● **Task prompt**: When you transcribe the entries, reproduce every character and exclude the images.

(Stored items from a collection)

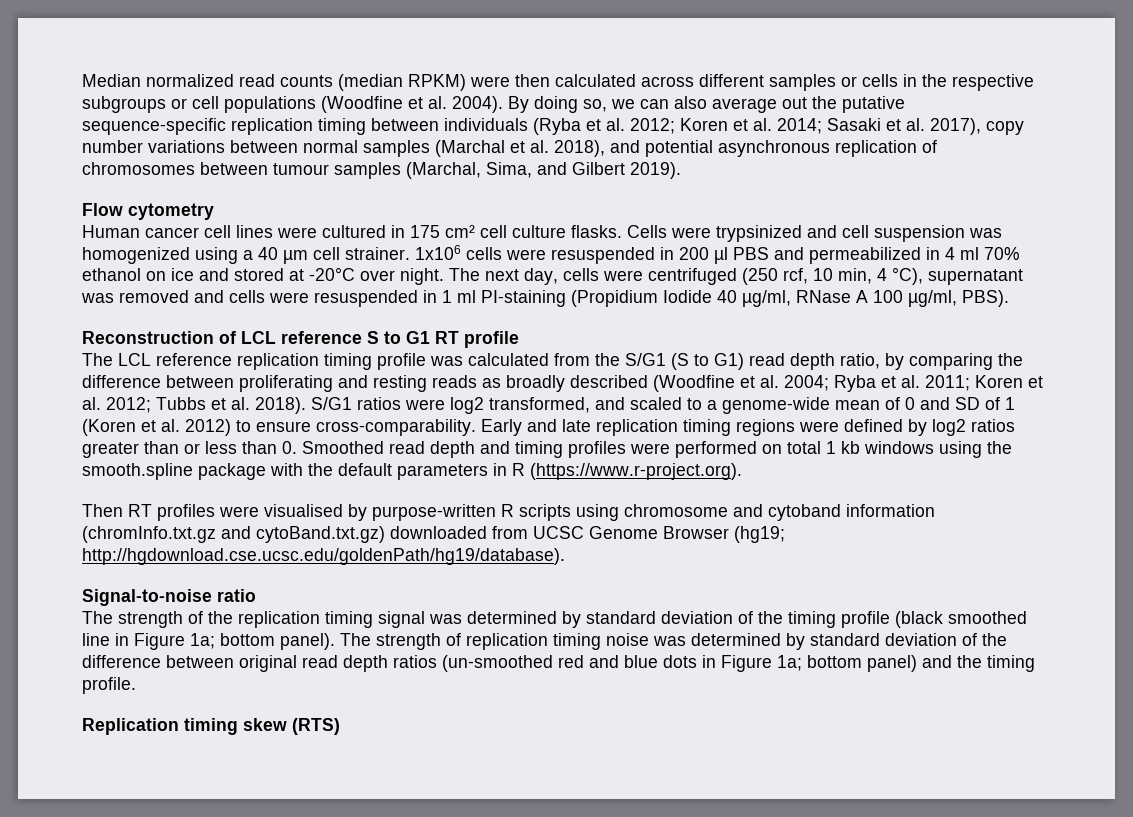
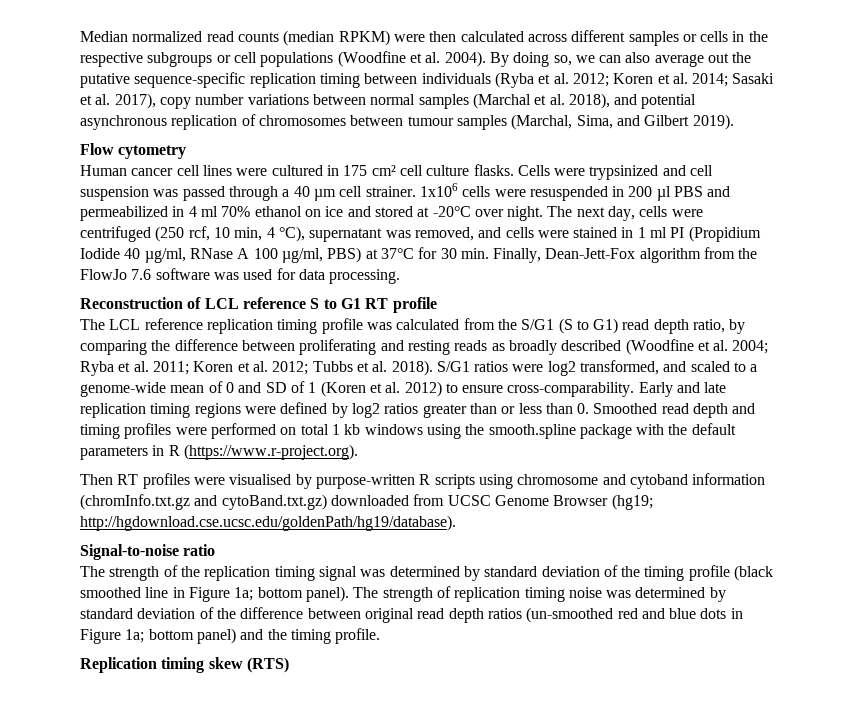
- Cells were trypsinized and cell suspension was homogenized using a 40 µm cell strainer.
+ Cells were trypsinized and cell suspension was passed through a 40 µm cell strainer.
- The next day, cells were centrifuged (250 rcf, 10 min, 4 °C), supernatant was removed and cells were resuspended in 1 ml PI-staining (Propidium Iodide 40 µg/ml, RNase A 100 µg/ml, PBS).
+ The next day, cells were centrifuged (250 rcf, 10 min, 4 °C), supernatant was removed, and cells were stained in 1 ml PI (Propidium Iodide 40 µg/ml, RNase A 100 µg/ml, PBS) at 37°C for 30 min. Finally, Dean-Jett-Fox algorithm from the FlowJo 7.6 software was used for data processing.

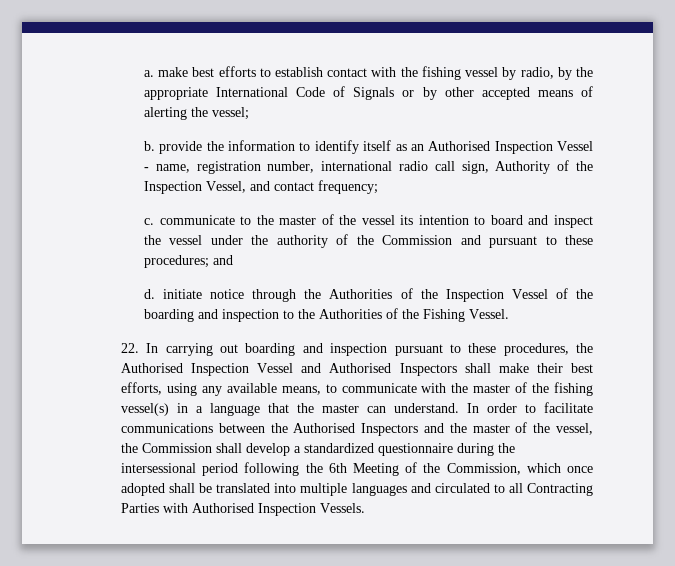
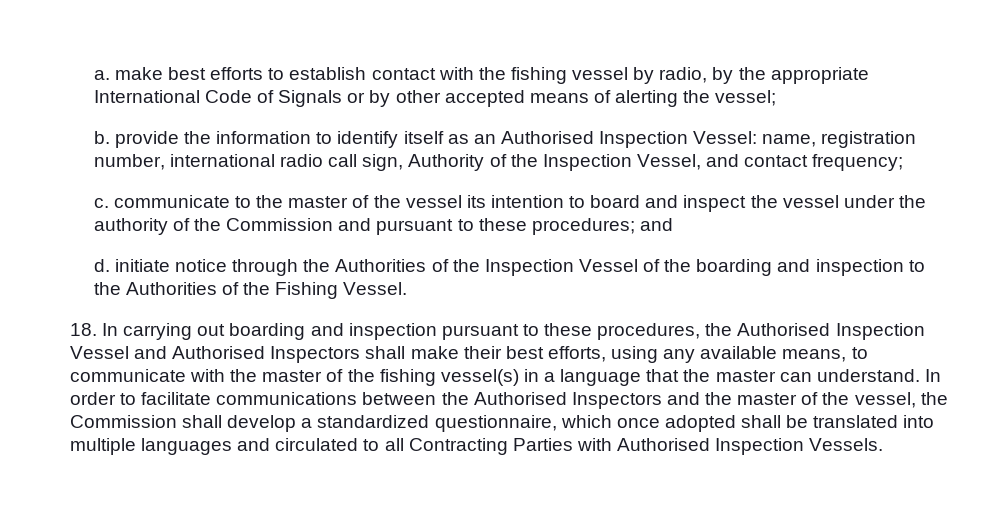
- b. provide the information to identify itself as an Authorised Inspection Vessel - name, registration number, international radio call sign, Authority of the Inspection Vessel, and contact frequency;
+ b. provide the information to identify itself as an Authorised Inspection Vessel: name, registration number, international radio call sign, Authority of the Inspection Vessel, and contact frequency;
- 22. In carrying out boarding and inspection pursuant to these procedures, the Authorised Inspection Vessel and Authorised Inspectors shall make their best efforts, using any available means, to communicate with the master of the fishing vessel(s) in a language that the master can understand.
+ 18. In carrying out boarding and inspection pursuant to these procedures, the Authorised Inspection Vessel and Authorised Inspectors shall make their best efforts, using any available means, to communicate with the master of the fishing vessel(s) in a language that the master can understand.
- In order to facilitate communications between the Authorised Inspectors and the master of the vessel, the Commission shall develop a standardized questionnaire during the intersessional period following the 6th Meeting of the Commission, which once adopted shall be translated into multiple languages and circulated to all Contracting Parties with Authorised Inspection Vessels.
+ In order to facilitate communications between the Authorised Inspectors and the master of the vessel, the Commission shall develop a standardized questionnaire, which once adopted shall be translated into multiple languages and circulated to all Contracting Parties with Authorised Inspection Vessels.

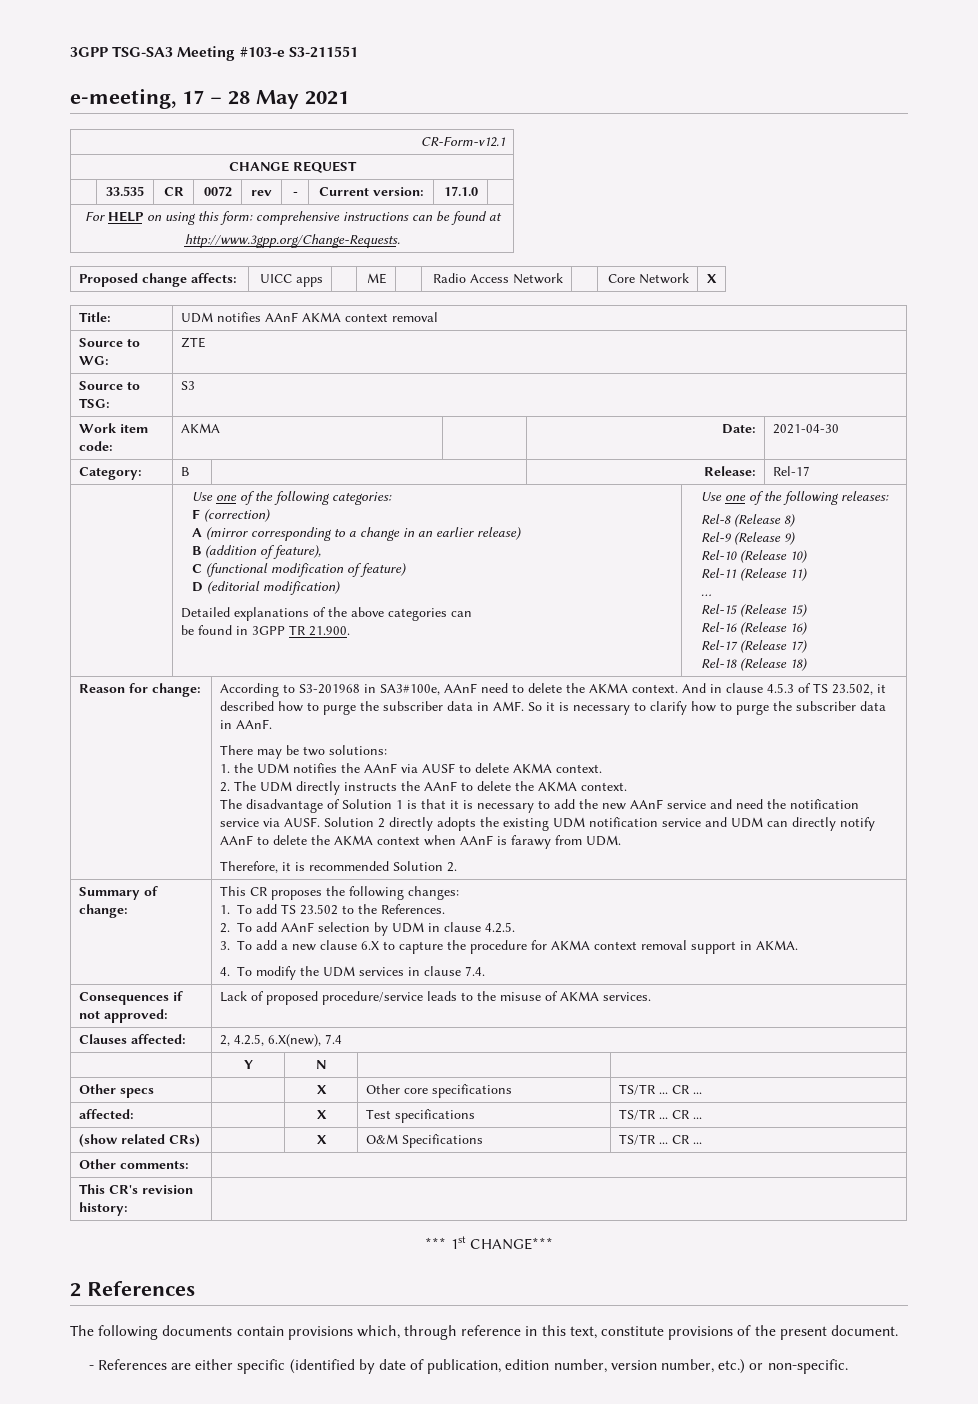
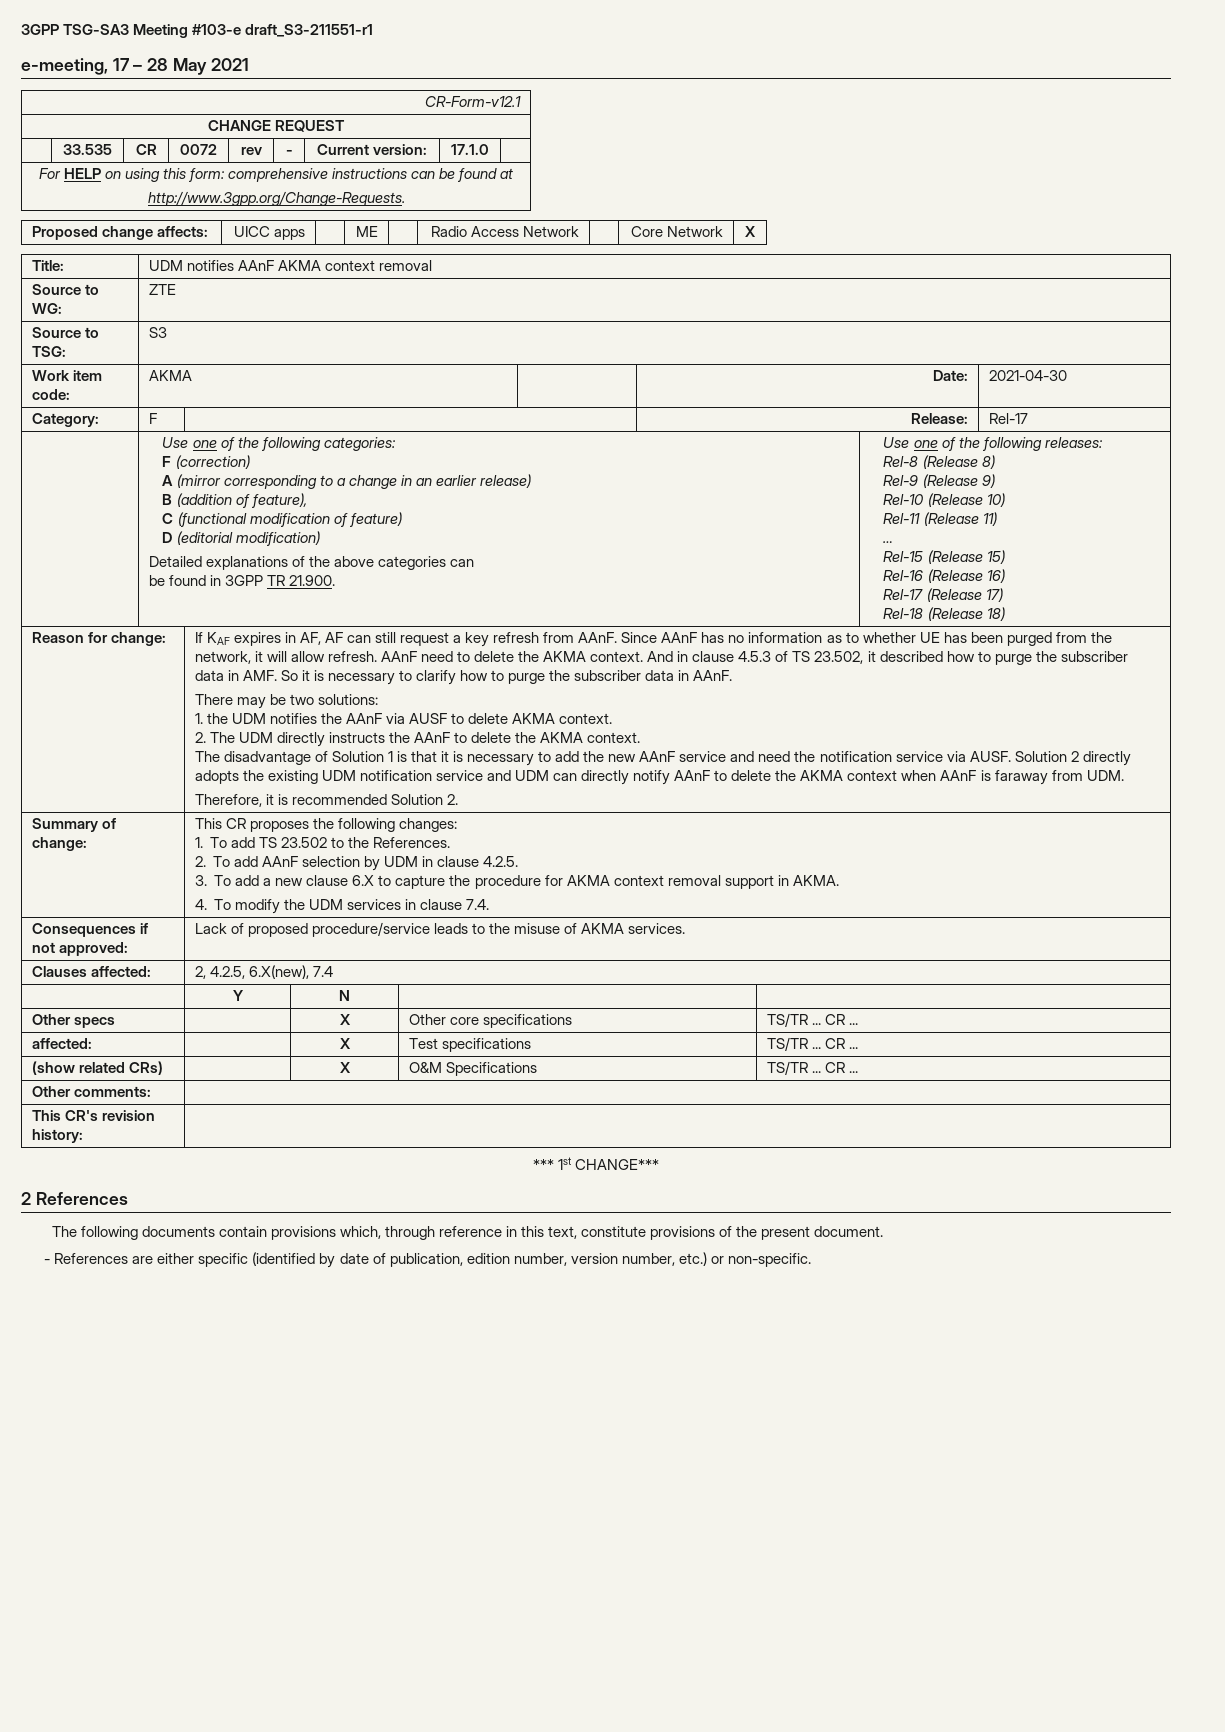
- 3GPP TSG-SA3 Meeting #103-e S3-211551
+ 3GPP TSG-SA3 Meeting #103-e draft_S3-211551-r1
- Category: | B | | Release: | Rel-17
+ Category: | F | | Release: | Rel-17
- According to S3-201968 in SA3#100e, AAnF need to delete the AKMA context.
+ If KAF expires in AF, AF can still request a key refresh from AAnF. Since AAnF has no information as to whether UE has been purged from the network, it will allow refresh. AAnF need to delete the AKMA context.
- Solution 2 directly adopts the existing UDM notification service and UDM can directly notify AAnF to delete the AKMA context when AAnF is farawy from UDM.
+ Solution 2 directly adopts the existing UDM notification service and UDM can directly notify AAnF to delete the AKMA context when AAnF is faraway from UDM.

● **Response**:
- Cells were trypsinized and cell suspension was homogenized using a 40 µm cell strainer.
+ Cells were trypsinized and cell suspension was passed through a 40 µm cell strainer.
- The next day, cells were centrifuged (250 rcf, 10 min, 4 °C), supernatant was removed and cells were resuspended in 1 ml PI-staining (Propidium Iodide 40 µg/ml, RNase A 100 µg/ml, PBS).
+ The next day, cells were centrifuged (250 rcf, 10 min, 4 °C), supernatant was removed, and cells were stained in 1 ml PI (Propidium Iodide 40 µg/ml, RNase A 100 µg/ml, PBS) at 37°C for 30 min. Finally, Dean-Jett-Fox algorithm from the FlowJo 7.6 software was used for data processing.

- b. provide the information to identify itself as an Authorised Inspection Vessel - name, registration number, international radio call sign, Authority of the Inspection Vessel, and contact frequency;
+ b. provide the information to identify itself as an Authorised Inspection Vessel: name, registration number, international radio call sign, Authority of the Inspection Vessel, and contact frequency;
- 22. In carrying out boarding and inspection pursuant to these procedures, the Authorised Inspection Vessel and Authorised Inspectors shall make their best efforts, using any available means, to communicate with the master of the fishing vessel(s) in a language that the master can understand.
+ 18. In carrying out boarding and inspection pursuant to these procedures, the Authorised Inspection Vessel and Authorised Inspectors shall make their best efforts, using any available means, to communicate with the master of the fishing vessel(s) in a language that the master can understand.
- In order to facilitate communications between the Authorised Inspectors and the master of the vessel, the Commission shall develop a standardized questionnaire during the intersessional period following the 6th Meeting of the Commission, which once adopted shall be translated into multiple languages and circulated to all Contracting Parties with Authorised Inspection Vessels.
+ In order to facilitate communications between the Authorised Inspectors and the master of the vessel, the Commission shall develop a standardized questionnaire, which once adopted shall be translated into multiple languages and circulated to all Contracting Parties with Authorised Inspection Vessels.

- 3GPP TSG-SA3 Meeting #103-e S3-211551
+ 3GPP TSG-SA3 Meeting #103-e draft_S3-211551-r1
- Category: | B | | Release: | Rel-17
+ Category: | F | | Release: | Rel-17
- According to S3-201968 in SA3#100e, AAnF need to delete the AKMA context.
+ If KAF expires in AF, AF can still request a key refresh from AAnF. Since AAnF has no information as to whether UE has been purged from the network, it will allow refresh. AAnF need to delete the AKMA context.
- Solution 2 directly adopts the existing UDM notification service and UDM can directly notify AAnF to delete the AKMA context when AAnF is farawy from UDM.
+ Solution 2 directly adopts the existing UDM notification service and UDM can directly notify AAnF to delete the AKMA context when AAnF is faraway from UDM.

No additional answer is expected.